**What needs to be done**:
Copy out exactly, from the entries that follow, the line holding "[458,190,708,272] Accessories, belts", the line holding "[64,167,134,205] 100% -> [29,94,62,115] 22%", and all lines between them, but no pictures.

**Available data**:
######

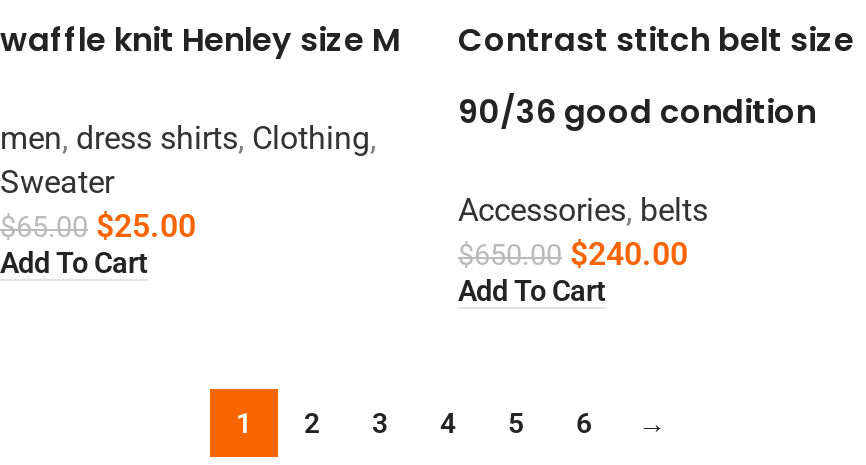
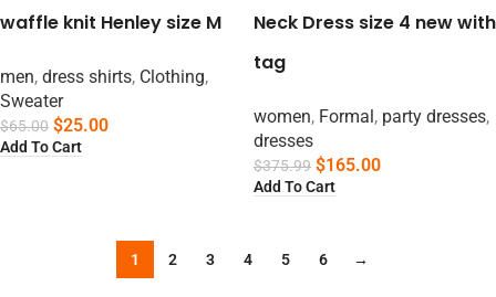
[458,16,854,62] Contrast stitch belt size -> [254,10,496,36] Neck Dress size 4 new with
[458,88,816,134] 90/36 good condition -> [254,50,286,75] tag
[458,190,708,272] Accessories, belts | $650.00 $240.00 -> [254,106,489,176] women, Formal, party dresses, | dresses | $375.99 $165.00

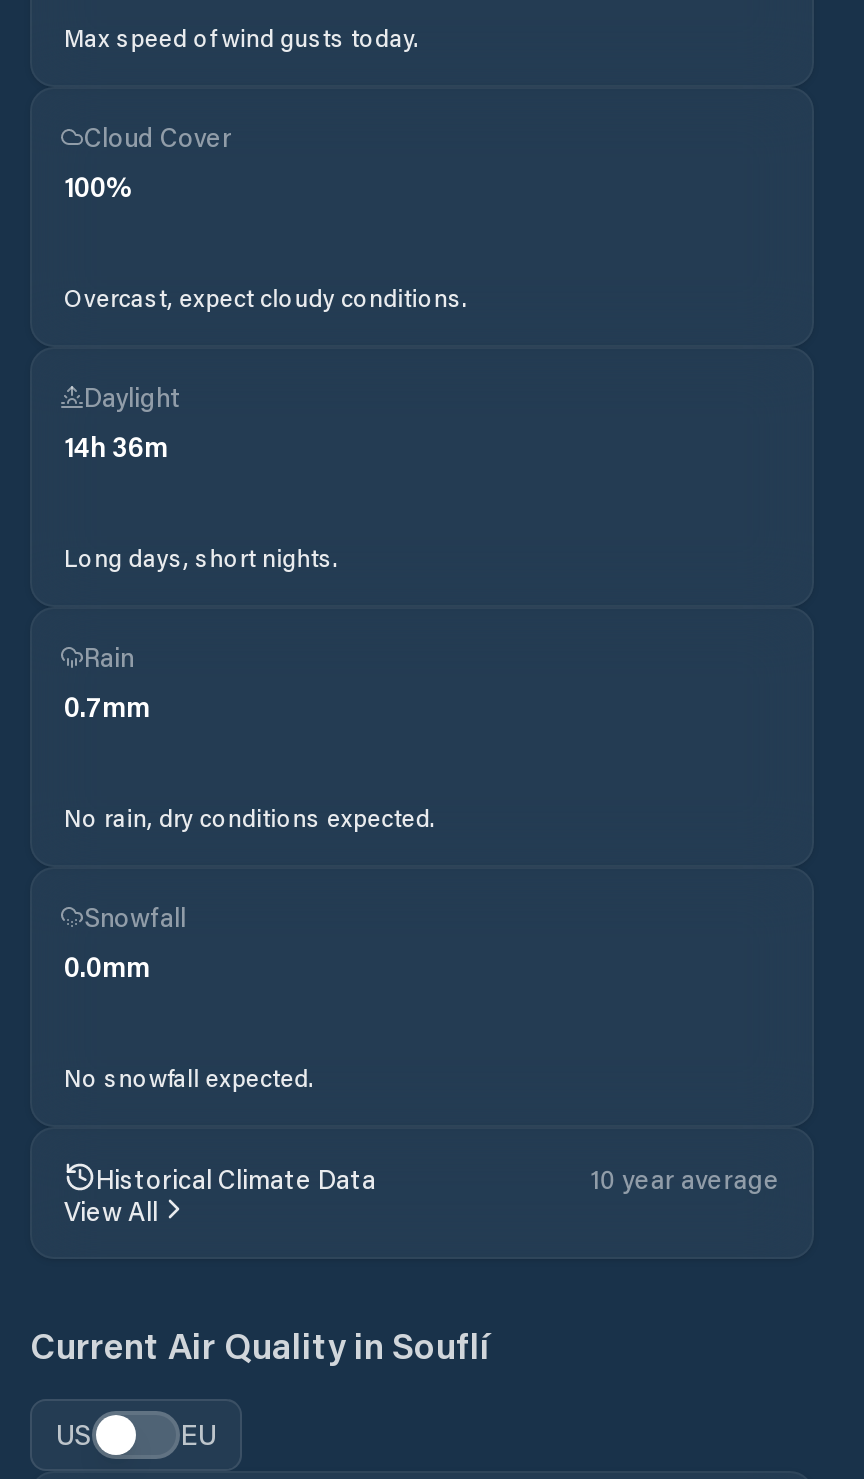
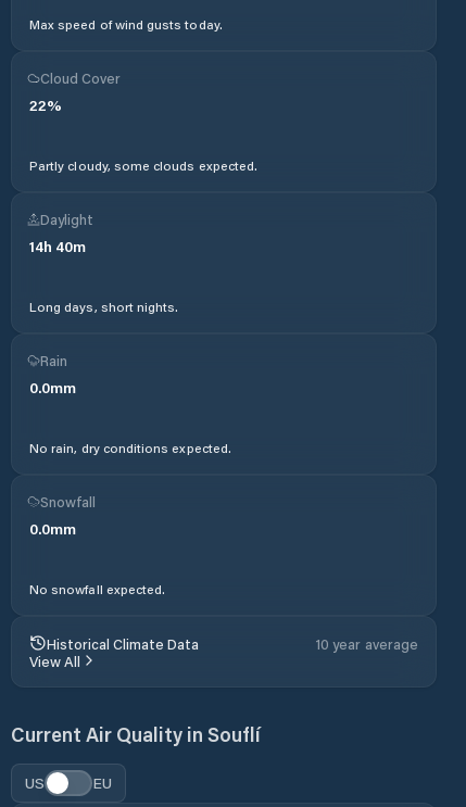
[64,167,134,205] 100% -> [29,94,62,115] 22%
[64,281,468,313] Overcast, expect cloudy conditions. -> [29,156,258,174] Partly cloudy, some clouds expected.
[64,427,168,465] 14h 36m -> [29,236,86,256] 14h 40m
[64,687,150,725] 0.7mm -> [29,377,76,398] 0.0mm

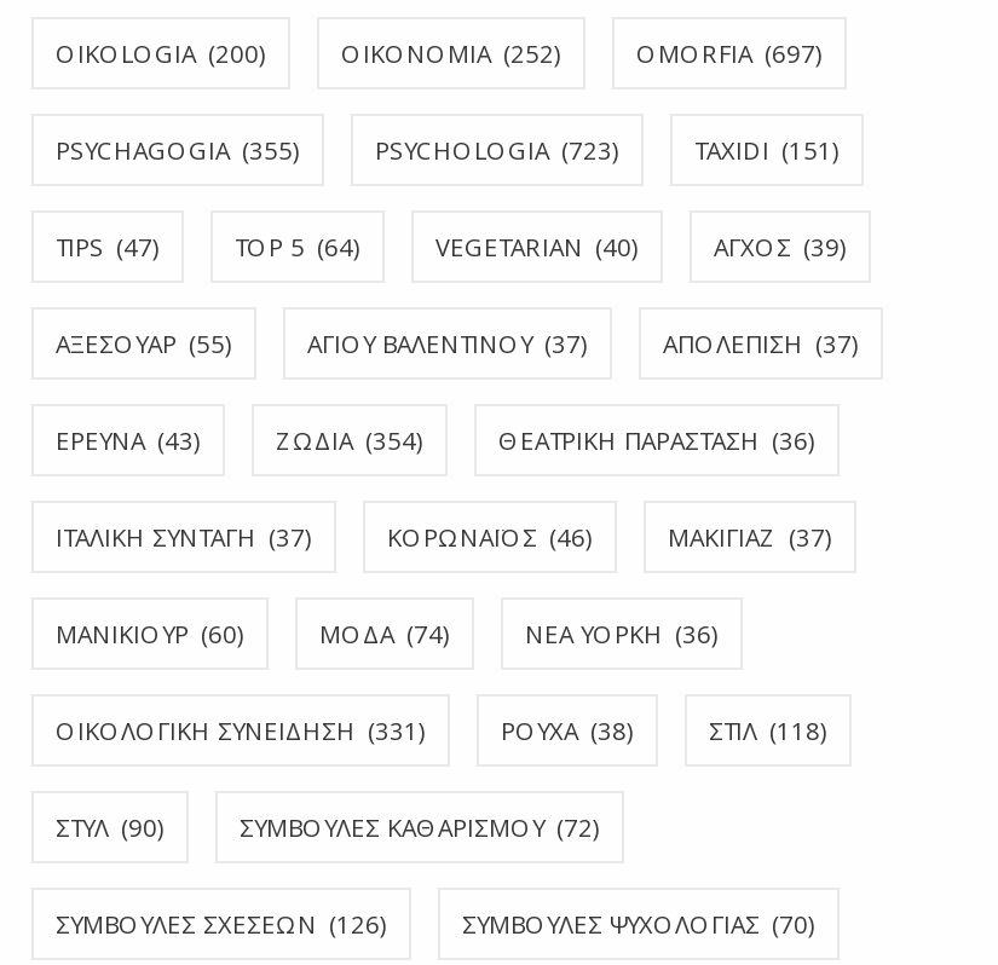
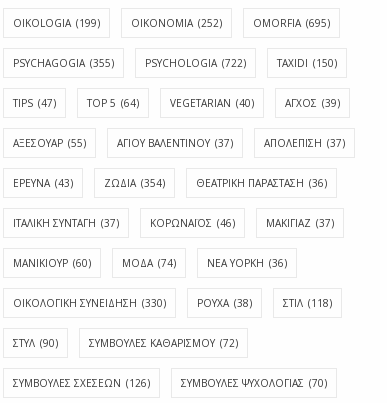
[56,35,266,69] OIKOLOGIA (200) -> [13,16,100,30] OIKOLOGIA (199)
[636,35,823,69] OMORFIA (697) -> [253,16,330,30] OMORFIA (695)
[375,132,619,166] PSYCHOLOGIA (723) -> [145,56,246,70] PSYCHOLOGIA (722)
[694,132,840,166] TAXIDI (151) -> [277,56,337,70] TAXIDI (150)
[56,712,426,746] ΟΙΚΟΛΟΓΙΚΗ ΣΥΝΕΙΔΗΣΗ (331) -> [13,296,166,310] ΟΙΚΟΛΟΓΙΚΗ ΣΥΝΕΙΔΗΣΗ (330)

######

**Exercise result**:
[458,190,708,272] Accessories, belts | $650.00 $240.00 -> [254,106,489,176] women, Formal, party dresses, | dresses | $375.99 $165.00

[64,167,134,205] 100% -> [29,94,62,115] 22%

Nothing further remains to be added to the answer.